#### [PROBLEM STATEMENT]
Whenever a line below mentions the word "spacing", that line should be copied.
RECORDS TO PROCESS section start
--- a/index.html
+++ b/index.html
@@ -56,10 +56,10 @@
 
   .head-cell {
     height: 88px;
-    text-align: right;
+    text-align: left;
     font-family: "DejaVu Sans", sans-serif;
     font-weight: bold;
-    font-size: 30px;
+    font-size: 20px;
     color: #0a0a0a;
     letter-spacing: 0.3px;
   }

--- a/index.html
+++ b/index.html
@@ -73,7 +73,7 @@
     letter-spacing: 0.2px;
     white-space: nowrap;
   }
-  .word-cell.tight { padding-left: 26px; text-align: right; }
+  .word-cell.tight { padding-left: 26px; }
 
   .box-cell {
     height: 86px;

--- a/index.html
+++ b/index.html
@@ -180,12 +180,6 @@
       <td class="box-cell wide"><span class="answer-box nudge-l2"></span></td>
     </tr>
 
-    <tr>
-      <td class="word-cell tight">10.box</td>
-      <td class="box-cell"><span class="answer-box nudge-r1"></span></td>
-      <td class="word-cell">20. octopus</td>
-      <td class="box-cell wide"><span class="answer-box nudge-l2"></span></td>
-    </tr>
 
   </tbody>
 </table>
RECORDS TO PROCESS section end
#### [TASK RESPONSE]
     letter-spacing: 0.3px;
     letter-spacing: 0.2px;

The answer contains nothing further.